Assignment = From the line containing "Birds 2023 Desk" to the end of the entries, return every line exactly, both ends included, and add nothing.

Information given =
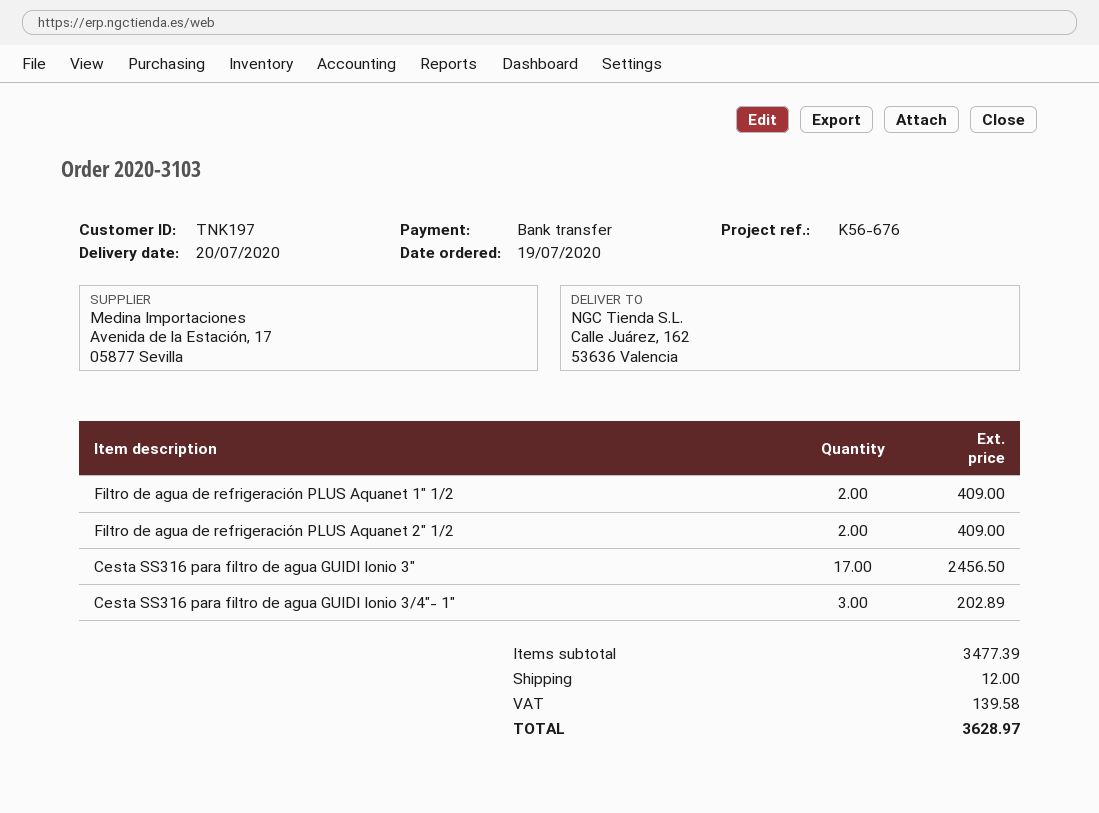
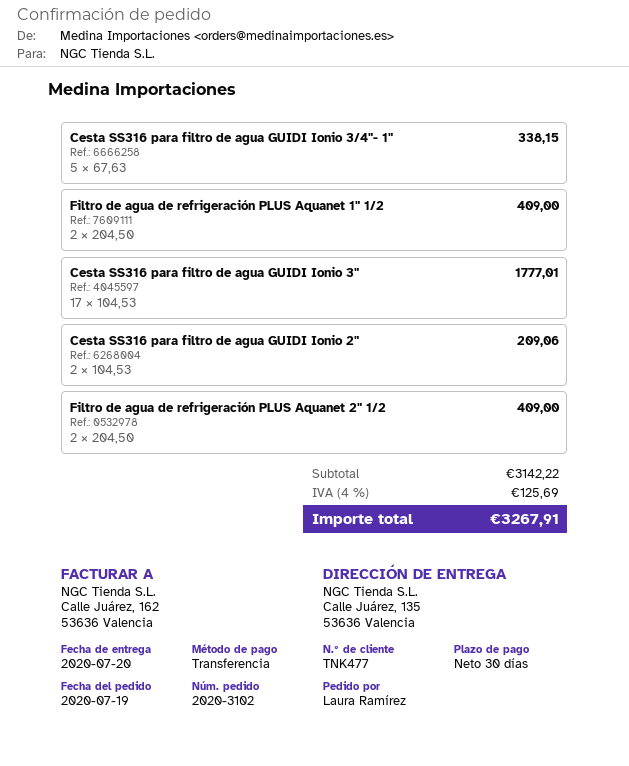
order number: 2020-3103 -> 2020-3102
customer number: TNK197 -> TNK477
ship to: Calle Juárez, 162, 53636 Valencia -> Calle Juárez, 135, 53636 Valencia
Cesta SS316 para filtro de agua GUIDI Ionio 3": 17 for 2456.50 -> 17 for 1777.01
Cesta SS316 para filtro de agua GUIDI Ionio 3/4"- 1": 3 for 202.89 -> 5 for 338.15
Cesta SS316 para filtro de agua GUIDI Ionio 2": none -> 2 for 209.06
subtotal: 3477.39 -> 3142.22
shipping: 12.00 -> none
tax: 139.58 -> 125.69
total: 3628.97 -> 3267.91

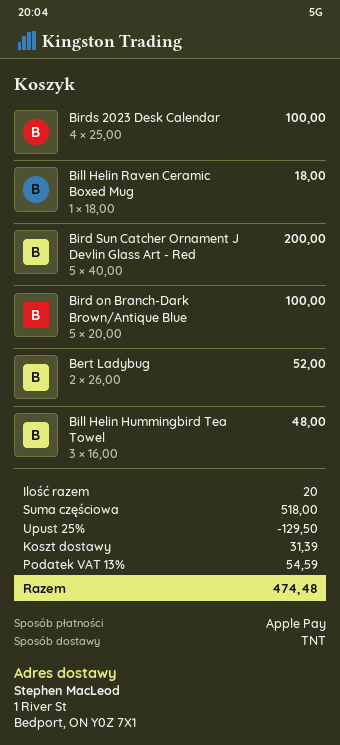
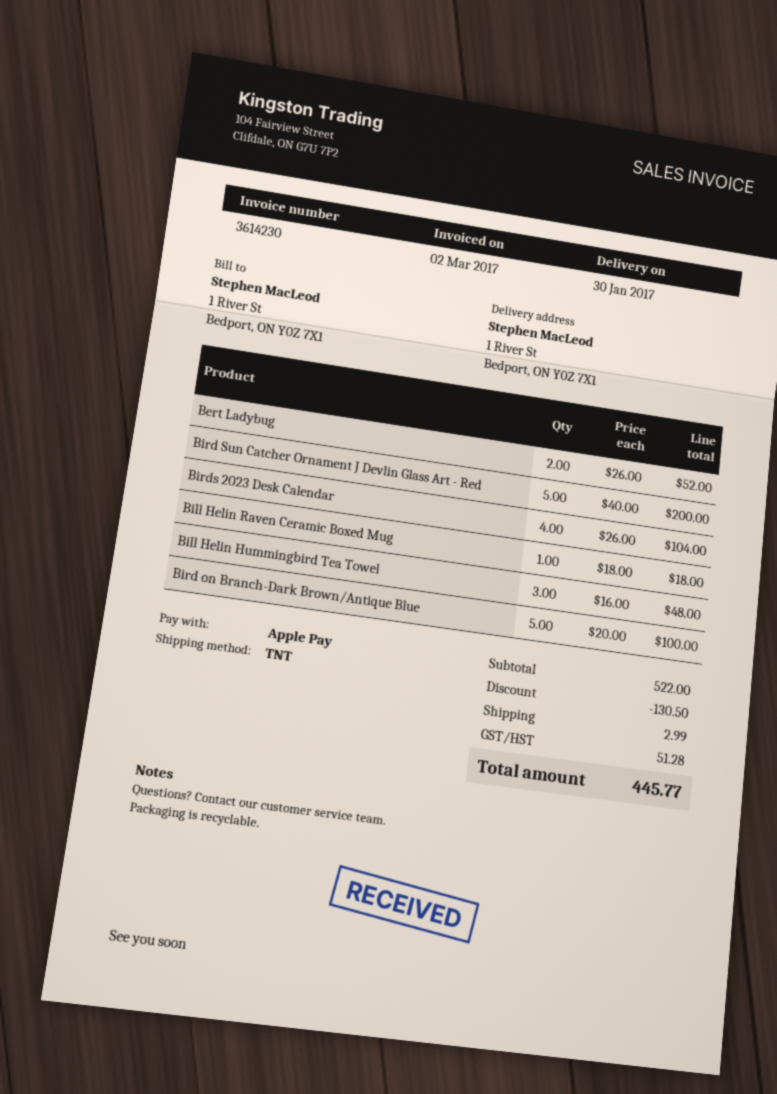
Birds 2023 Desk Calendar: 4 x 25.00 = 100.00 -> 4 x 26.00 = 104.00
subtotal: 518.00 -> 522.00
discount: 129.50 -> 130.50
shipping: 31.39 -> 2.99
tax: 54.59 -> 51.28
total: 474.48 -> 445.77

Expected answer =
Birds 2023 Desk Calendar: 4 x 25.00 = 100.00 -> 4 x 26.00 = 104.00
subtotal: 518.00 -> 522.00
discount: 129.50 -> 130.50
shipping: 31.39 -> 2.99
tax: 54.59 -> 51.28
total: 474.48 -> 445.77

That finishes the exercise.